→ **What the task requires**
Only the lines below starting at the one that contains "order number: XV-42472 -> XV-42558" and ending at the one that contains "tax: 19% = 467.30 -> 19% = 495.46" are to be reproduced, exactly and with both ends kept.

→ **Records provided**

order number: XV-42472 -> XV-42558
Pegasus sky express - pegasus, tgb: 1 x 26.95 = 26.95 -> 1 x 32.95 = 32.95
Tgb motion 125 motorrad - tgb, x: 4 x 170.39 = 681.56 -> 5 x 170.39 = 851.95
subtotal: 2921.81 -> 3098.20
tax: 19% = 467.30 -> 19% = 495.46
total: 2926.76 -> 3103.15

==

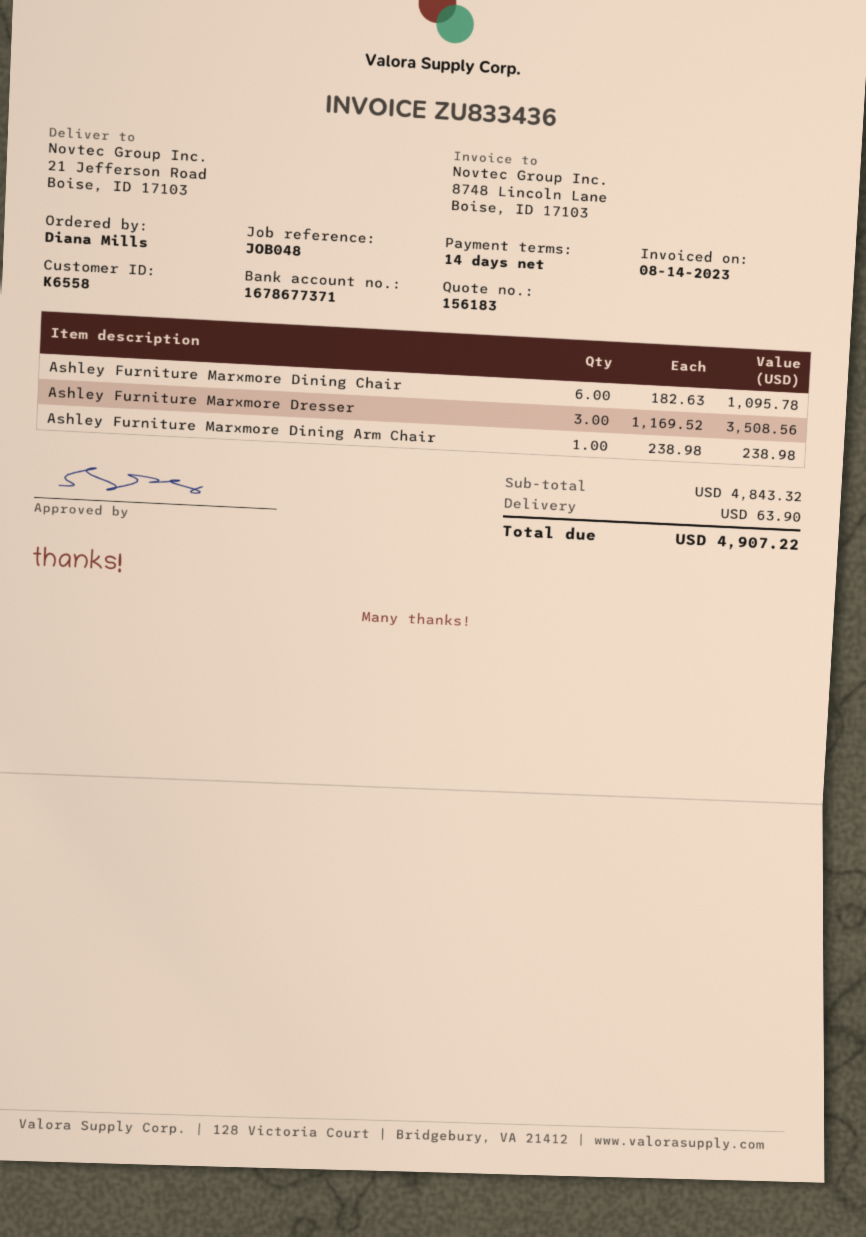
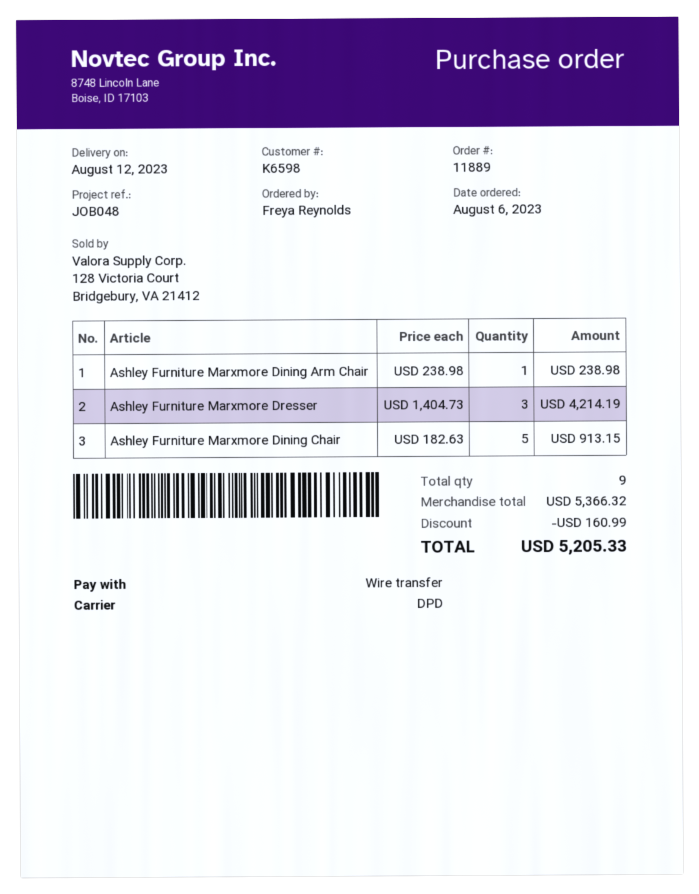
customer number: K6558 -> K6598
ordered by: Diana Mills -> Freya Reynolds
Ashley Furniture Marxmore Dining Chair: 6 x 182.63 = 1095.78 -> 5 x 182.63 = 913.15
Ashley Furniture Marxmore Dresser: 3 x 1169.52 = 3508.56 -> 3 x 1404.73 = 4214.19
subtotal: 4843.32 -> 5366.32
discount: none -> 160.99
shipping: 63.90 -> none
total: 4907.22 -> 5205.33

→ **Output below**
order number: XV-42472 -> XV-42558
Pegasus sky express - pegasus, tgb: 1 x 26.95 = 26.95 -> 1 x 32.95 = 32.95
Tgb motion 125 motorrad - tgb, x: 4 x 170.39 = 681.56 -> 5 x 170.39 = 851.95
subtotal: 2921.81 -> 3098.20
tax: 19% = 467.30 -> 19% = 495.46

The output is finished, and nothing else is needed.